Data sets and output data

You can find the complete analysis with data on my github account- https://github.com/pulkitkalia1994/WorldCupPredictions

ANALYSIS:-

The data set taken had multiple variables out of which I chose not to use country_abrv, as it had no effect on the outcome. Other variables were transformed and moulded into usable data and then data was split into different clusters and different models were applied on the 2018 data set which was used to predict rankings with odds. One extra variable was added called top5, which indicates if the Team finished in Top5 in that year or not. The raw data had multiple rankings in a year, for example- in year 1993, there were 3 different rankings for every team. Therefore, to remove redundancy and normalise the data, I aggregated the data and used median of the values.
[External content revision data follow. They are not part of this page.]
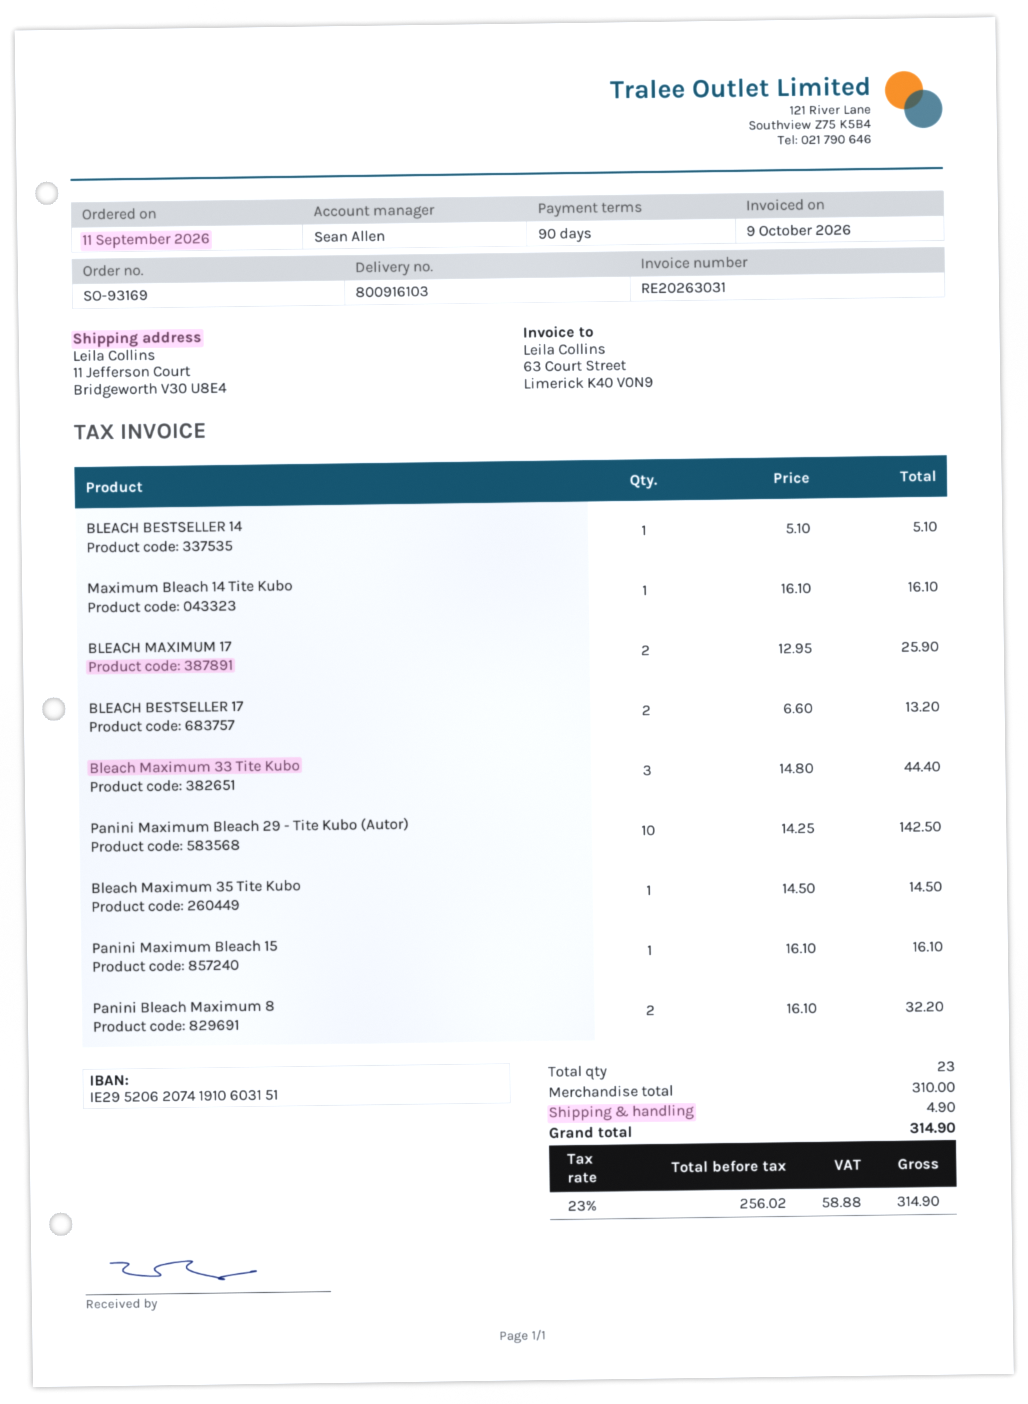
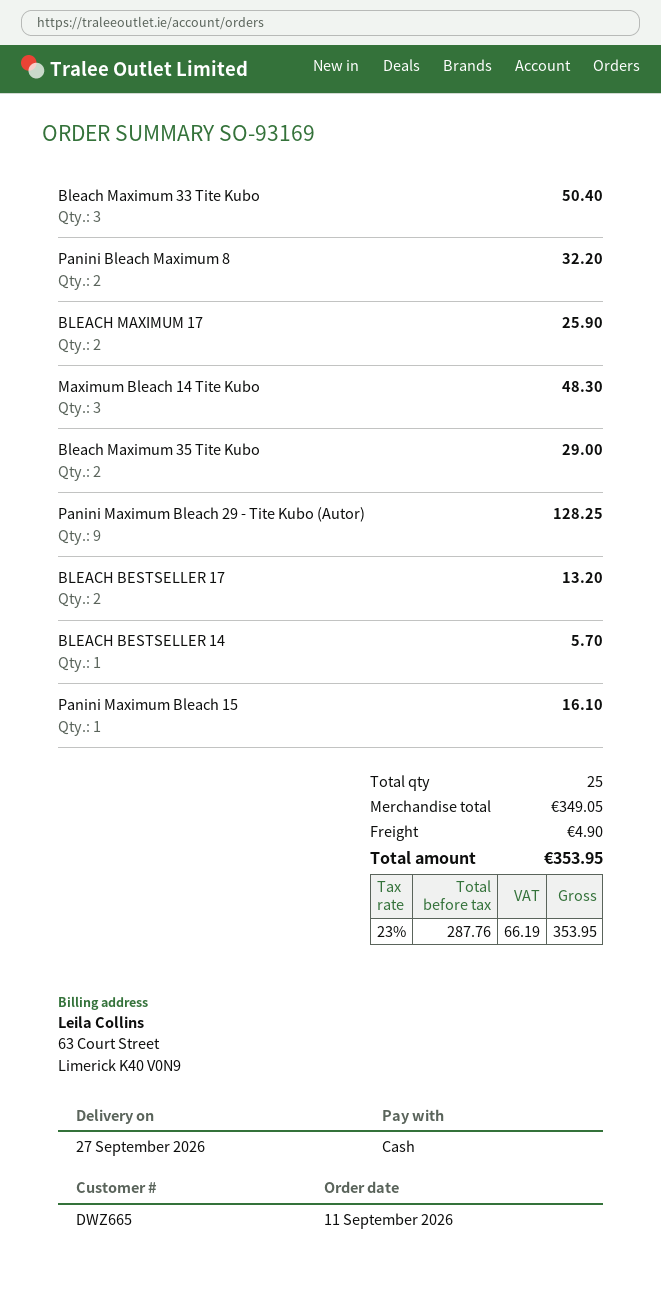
BLEACH BESTSELLER 14: 1 for 5.10 -> 1 for 5.70
Maximum Bleach 14 Tite Kubo: 1 for 16.10 -> 3 for 48.30
Bleach Maximum 33 Tite Kubo: 3 for 44.40 -> 3 for 50.40
Panini Maximum Bleach 29 - Tite Kubo (Autor): 10 for 142.50 -> 9 for 128.25
Bleach Maximum 35 Tite Kubo: 1 for 14.50 -> 2 for 29.00
total quantity: 23 -> 25
subtotal: 310.00 -> 349.05
net: 256.02 -> 287.76
tax: 23% = 58.88 -> 23% = 66.19
total: 314.90 -> 353.95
R code to achieve the ranking predictions

data<-read.csv("fifa_ranking.csv")
year<-format(as.Date(data$rank_date),"%Y")
data$rank_year<-year
data$rank_date<-NULL
data$country_abrv<-NULL
suppressWarnings(library("caTools"))
suppressWarnings(library("caret"))
## Loading required package: lattice
## Loading required package: ggplot2
suppressWarnings(library("rpart"))
suppressWarnings(library("rpart.plot"))
suppressWarnings(library("cluster"))
suppressWarnings(library("flexclust"))
## Loading required package: grid
## Loading required package: modeltools
## Loading required package: stats4
suppressWarnings(library("dplyr"))
## 
## Attaching package: 'dplyr'
## The following objects are masked from 'package:stats':
## 
##     filter, lag
## The following objects are masked from 'package:base':
## 
##     intersect, setdiff, setequal, union
data1<-data
test2018<-subset(data1,as.character(rank_year)=="2018")
test2018$rank_year<-NULL
conf<-test2018$confederation
test2018$confederation<-NULL

##aggregating the test data
df1<-aggregate(.~ country_full, FUN = median, data=test2018)
test2018$confederation<-conf
a<-aggregate(confederation~ country_full,data = test2018, FUN=unique)
test2018<-cbind(df1,confederation=a[,2])


##aggregating the train data
totaldf<-NULL
years<-unique(data$rank_year)
for(i in years){
  yeardata<-subset(data,rank_year==i)
  yeardata$rank_year<-NULL
  conf<-yeardata$confederation
  yeardata$confederation<-NULL
  df<-aggregate(.~ country_full, FUN = median, yeardata)
  yeardata$confederation<-conf
  a<-aggregate(confederation~ country_full,data = yeardata, FUN=unique)
  df<-cbind(df,confederation=a[,2])
  ##df$rank<-floor(df$rank)
  totaldf<-rbind(totaldf,df)
}




data<-totaldf
data$top5<-ifelse(data$rank<=5,1,0)
data$country_full<-NULL
totaldf1<-totaldf


totaldf<-data
totaldf$confederation<-as.numeric(totaldf$confederation)
totaldf$rank<-NULL
totaldf$top5<-NULL


set.seed(1)
##normalising the data using caret package
preproc<-preProcess(totaldf)
totaldf<-predict(preproc,totaldf)

##clustering the data using k-means algorithm
kmeans<-kmeans(totaldf,centers=6)
clusters<-kmeans$cluster

train1<-subset(data,clusters==1)
train2<-subset(data,clusters==2)
train3<-subset(data,clusters==3)
train4<-subset(data,clusters==4)
train5<-subset(data,clusters==5)
train6<-subset(data,clusters==6)

train1$rank<-NULL
train2$rank<-NULL
train3$rank<-NULL
train4$rank<-NULL
train5$rank<-NULL
train6$rank<-NULL

kmeans.kcca<-as.kcca(kmeans,data=totaldf)
## Found more than one class "kcca" in cache; using the first, from namespace 'kernlab'
## Also defined by 'flexclust'
## Found more than one class "kcca" in cache; using the first, from namespace 'kernlab'
## Also defined by 'flexclust'
temp<-test2018
temp$country_full<-NULL
temp$rank<-NULL
temp$confederation<-as.numeric(temp$confederation)
temp<-predict(preproc,temp)

##predicting clusters of 2018 data
predictedcluster<-predict(kmeans.kcca,newdata=temp)
## Found more than one class "kcca" in cache; using the first, from namespace 'kernlab'
## Also defined by 'flexclust'
suppressWarnings(model1<-glm(top5~.,data = train1,family = "binomial"))
suppressWarnings(model2<-glm(top5~.,data = train2,family = "binomial"))
suppressWarnings(model3<-glm(top5~.,data = train3,family = "binomial"))
suppressWarnings(model4<-glm(top5~.,data = train4,family = "binomial"))
suppressWarnings(model5<-glm(top5~.,data = train5,family = "binomial"))
suppressWarnings(model6<-glm(top5~.,data = train6,family = "binomial"))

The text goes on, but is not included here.